→ WORK ITEM
Every record should be written out exactly, with the pictures left out.
+ + + +
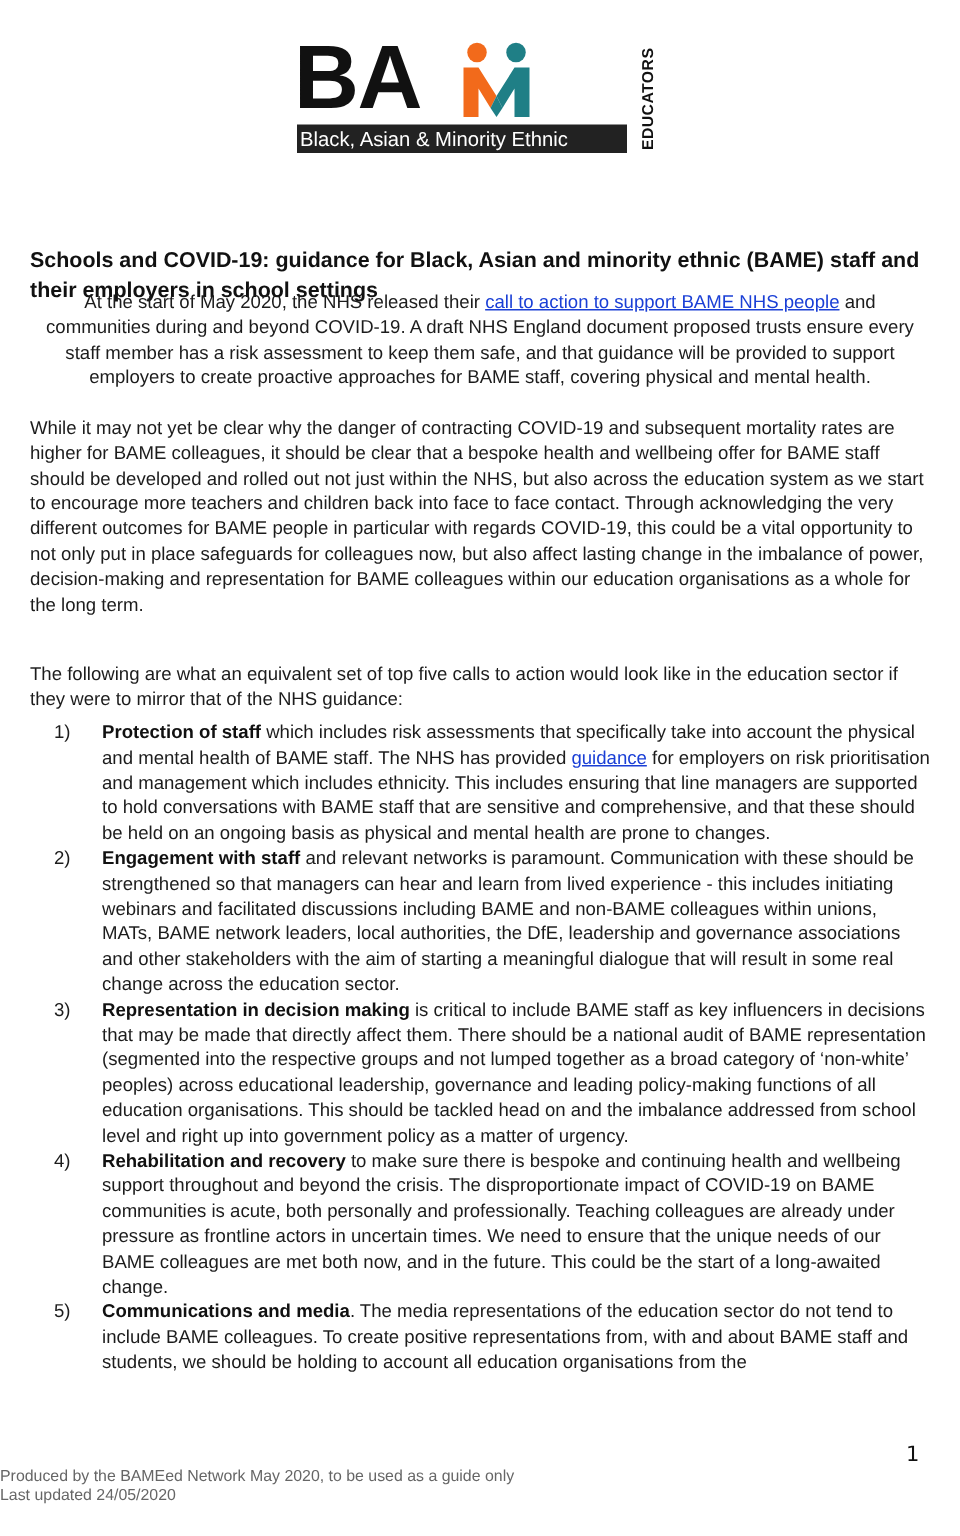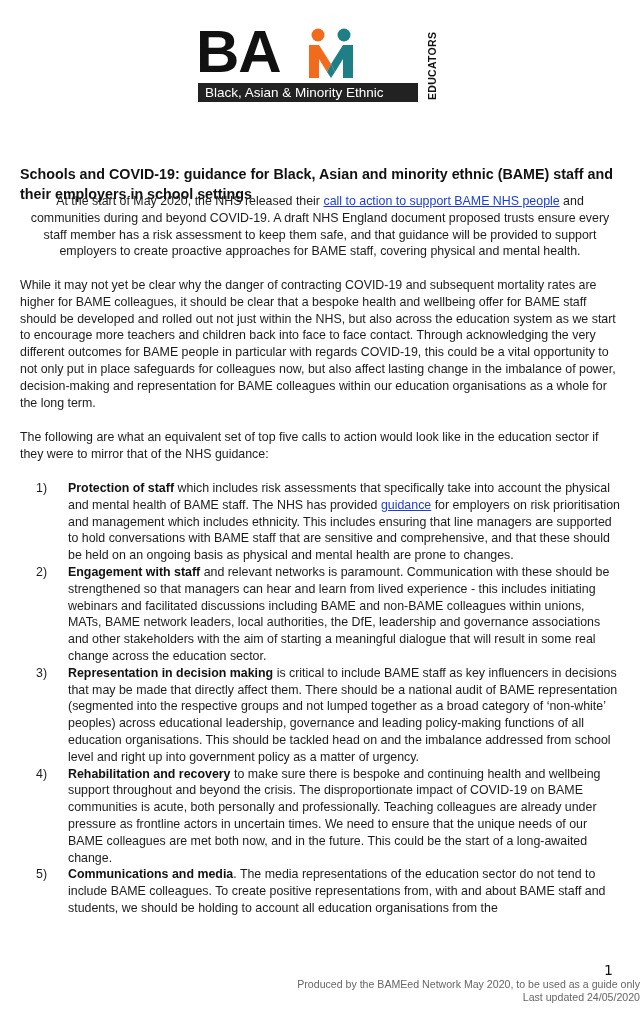--- a/index.html
+++ b/index.html
@@ -5,37 +5,37 @@
   html, body { margin: 0; padding: 0; background: #ffffff; }
   body { width: 640px; height: 1024px; overflow: hidden; position: relative;
          font-family: "Liberation Sans", sans-serif; color: #1a1a1a; }
   .logo { position: absolute; left: 196px; top: 22px; width: 244px; height: 82px; }
   .logo-word { position: absolute; left: 0; top: 0; height: 56px; display: flex; align-items: flex-end;
                font-family: "Liberation Sans", sans-serif; font-weight: bold; font-size: 60px;
                line-height: 52px; color: #111; letter-spacing: -1px; gap: 24px; }
   .logo-word span { display: inline-block; }
   .logo-m { width: 50px; height: 52px; position: relative; display: inline-block; margin: 0 1px; }
   .logo-sub { position: absolute; left: 2px; top: 61px; width: 220px; height: 19px; background: #222;
-              color: #fff; font-size: 13.5px; line-height: 19px; padding-left: 7px; box-sizing: border-box;
+              color: #fff; font-size: 13.5px; line-height: 19px; padding-left: 2px; box-sizing: border-box;
               white-space: nowrap; }
   .logo-edu { position: absolute; left: 228px; top: 6px; width: 16px; height: 76px;
               writing-mode: vertical-rl; transform: rotate(180deg); font-weight: bold; font-size: 10.5px;
               line-height: 16px; text-align: center; letter-spacing: 0.3px; color: #111; }
   .title { position: absolute; left: 20px; top: 133px; width: 600px; font-weight: bold; font-size: 14.3px;
            line-height: 20px; color: #111; margin-top: 31px; }
   .para { position: absolute; left: 20px; width: 600px; font-size: 12.4px; line-height: 16.8px; color: #1c1c1c; }
   .para a, .list a { color: #1a3fd6; text-decoration: underline; }
   .list { position: absolute; left: 36px; top: 480px; width: 584px; margin: 0; padding: 0; list-style: none;
           font-size: 12.4px; line-height: 16.8px; color: #1c1c1c; }
   .list li { position: relative; padding-left: 32px; }
   .list .num { position: absolute; left: 0; top: 0; }
   .list b { color: #111; }
   .page-num { position: absolute; left: 604px; top: 962px; font-size: 14px; color: #111;
               font-family: "DejaVu Sans", sans-serif; }
-  .footer { position: absolute; left: 0; top: 978px; width: 640px; text-align: right; font-size: 10.6px;
+  .footer { position: absolute; left: 0; top: 978px; width: 640px; text-align: left; font-size: 10.6px;
             line-height: 13px; color: #666; }
 </style>
 </head>
 <body>
 
 <div class="logo">
   <div class="logo-word">
     <span>BA</span>
     <span class="logo-m">
       <svg width="50" height="52" viewBox="0 0 50 52">
@@ -52,21 +52,21 @@
 </div>
 
 <div class="title">Schools and COVID-19: guidance for Black, Asian and minority ethnic (BAME) staff and their employers in school settings</div>
 
 <div class="para" style="top:193px;text-align:center;">
   <span>At the start of May 2020, the NHS released their </span><a href="#">call to action to support BAME NHS people</a><span> and communities during and beyond COVID-19. A draft NHS England document proposed trusts ensure every staff member has a risk assessment to keep them safe, and that guidance will be provided to support employers to create proactive approaches for BAME staff, covering physical and mental health.</span>
 </div>
 
 <div class="para" style="top:277px;">While it may not yet be clear why the danger of contracting COVID-19 and subsequent mortality rates are higher for BAME colleagues, it should be clear that a bespoke health and wellbeing offer for BAME staff should be developed and rolled out not just within the NHS, but also across the education system as we start to encourage more teachers and children back into face to face contact. Through acknowledging the very different outcomes for BAME people in particular with regards COVID-19, this could be a vital opportunity to not only put in place safeguards for colleagues now, but also affect lasting change in the imbalance of power, decision-making and representation for BAME colleagues within our education organisations as a whole for the long term.</div>
 
-<div class="para" style="top:429px;">The following are what an equivalent set of top five calls to action would look like in the education sector if they were to mirror that of the NHS guidance:</div>
+<div class="para" style="top:441px;">The following are what an equivalent set of top five calls to action would look like in the education sector if they were to mirror that of the NHS guidance:</div>
 
 <ol class="list">
   <li>
     <span class="num">1)</span>
     <b>Protection of staff</b><span> which includes risk assessments that specifically take into account the physical and mental health of BAME staff. The NHS has provided </span><a href="#">guidance</a><span> for employers on risk prioritisation and management which includes ethnicity. This includes ensuring that line managers are supported to hold conversations with BAME staff that are sensitive and comprehensive, and that these should be held on an ongoing basis as physical and mental health are prone to changes.</span>
   </li>
   <li>
     <span class="num">2)</span>
     <b>Engagement with staff</b><span> and relevant networks is paramount. Communication with these should be strengthened so that managers can hear and learn from lived experience - this includes initiating webinars and facilitated discussions including BAME and non-BAME colleagues within unions, MATs, BAME network leaders, local authorities, the DfE, leadership and governance associations and other stakeholders with the aim of starting a meaningful dialogue that will result in some real change across the education sector.</span>
   </li>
+ + + +
→ WRITTEN SOLUTION
--- a/index.html
+++ b/index.html
@@ -5,37 +5,37 @@
   html, body { margin: 0; padding: 0; background: #ffffff; }
   body { width: 640px; height: 1024px; overflow: hidden; position: relative;
          font-family: "Liberation Sans", sans-serif; color: #1a1a1a; }
   .logo { position: absolute; left: 196px; top: 22px; width: 244px; height: 82px; }
   .logo-word { position: absolute; left: 0; top: 0; height: 56px; display: flex; align-items: flex-end;
                font-family: "Liberation Sans", sans-serif; font-weight: bold; font-size: 60px;
                line-height: 52px; color: #111; letter-spacing: -1px; gap: 24px; }
   .logo-word span { display: inline-block; }
   .logo-m { width: 50px; height: 52px; position: relative; display: inline-block; margin: 0 1px; }
   .logo-sub { position: absolute; left: 2px; top: 61px; width: 220px; height: 19px; background: #222;
-              color: #fff; font-size: 13.5px; line-height: 19px; padding-left: 7px; box-sizing: border-box;
+              color: #fff; font-size: 13.5px; line-height: 19px; padding-left: 2px; box-sizing: border-box;
               white-space: nowrap; }
   .logo-edu { position: absolute; left: 228px; top: 6px; width: 16px; height: 76px;
               writing-mode: vertical-rl; transform: rotate(180deg); font-weight: bold; font-size: 10.5px;
               line-height: 16px; text-align: center; letter-spacing: 0.3px; color: #111; }
   .title { position: absolute; left: 20px; top: 133px; width: 600px; font-weight: bold; font-size: 14.3px;
            line-height: 20px; color: #111; margin-top: 31px; }
   .para { position: absolute; left: 20px; width: 600px; font-size: 12.4px; line-height: 16.8px; color: #1c1c1c; }
   .para a, .list a { color: #1a3fd6; text-decoration: underline; }
   .list { position: absolute; left: 36px; top: 480px; width: 584px; margin: 0; padding: 0; list-style: none;
           font-size: 12.4px; line-height: 16.8px; color: #1c1c1c; }
   .list li { position: relative; padding-left: 32px; }
   .list .num { position: absolute; left: 0; top: 0; }
   .list b { color: #111; }
   .page-num { position: absolute; left: 604px; top: 962px; font-size: 14px; color: #111;
               font-family: "DejaVu Sans", sans-serif; }
-  .footer { position: absolute; left: 0; top: 978px; width: 640px; text-align: right; font-size: 10.6px;
+  .footer { position: absolute; left: 0; top: 978px; width: 640px; text-align: left; font-size: 10.6px;
             line-height: 13px; color: #666; }
 </style>
 </head>
 <body>
 
 <div class="logo">
   <div class="logo-word">
     <span>BA</span>
     <span class="logo-m">
       <svg width="50" height="52" viewBox="0 0 50 52">
@@ -52,21 +52,21 @@
 </div>
 
 <div class="title">Schools and COVID-19: guidance for Black, Asian and minority ethnic (BAME) staff and their employers in school settings</div>
 
 <div class="para" style="top:193px;text-align:center;">
   <span>At the start of May 2020, the NHS released their </span><a href="#">call to action to support BAME NHS people</a><span> and communities during and beyond COVID-19. A draft NHS England document proposed trusts ensure every staff member has a risk assessment to keep them safe, and that guidance will be provided to support employers to create proactive approaches for BAME staff, covering physical and mental health.</span>
 </div>
 
 <div class="para" style="top:277px;">While it may not yet be clear why the danger of contracting COVID-19 and subsequent mortality rates are higher for BAME colleagues, it should be clear that a bespoke health and wellbeing offer for BAME staff should be developed and rolled out not just within the NHS, but also across the education system as we start to encourage more teachers and children back into face to face contact. Through acknowledging the very different outcomes for BAME people in particular with regards COVID-19, this could be a vital opportunity to not only put in place safeguards for colleagues now, but also affect lasting change in the imbalance of power, decision-making and representation for BAME colleagues within our education organisations as a whole for the long term.</div>
 
-<div class="para" style="top:429px;">The following are what an equivalent set of top five calls to action would look like in the education sector if they were to mirror that of the NHS guidance:</div>
+<div class="para" style="top:441px;">The following are what an equivalent set of top five calls to action would look like in the education sector if they were to mirror that of the NHS guidance:</div>
 
 <ol class="list">
   <li>
     <span class="num">1)</span>
     <b>Protection of staff</b><span> which includes risk assessments that specifically take into account the physical and mental health of BAME staff. The NHS has provided </span><a href="#">guidance</a><span> for employers on risk prioritisation and management which includes ethnicity. This includes ensuring that line managers are supported to hold conversations with BAME staff that are sensitive and comprehensive, and that these should be held on an ongoing basis as physical and mental health are prone to changes.</span>
   </li>
   <li>
     <span class="num">2)</span>
     <b>Engagement with staff</b><span> and relevant networks is paramount. Communication with these should be strengthened so that managers can hear and learn from lived experience - this includes initiating webinars and facilitated discussions including BAME and non-BAME colleagues within unions, MATs, BAME network leaders, local authorities, the DfE, leadership and governance associations and other stakeholders with the aim of starting a meaningful dialogue that will result in some real change across the education sector.</span>
   </li>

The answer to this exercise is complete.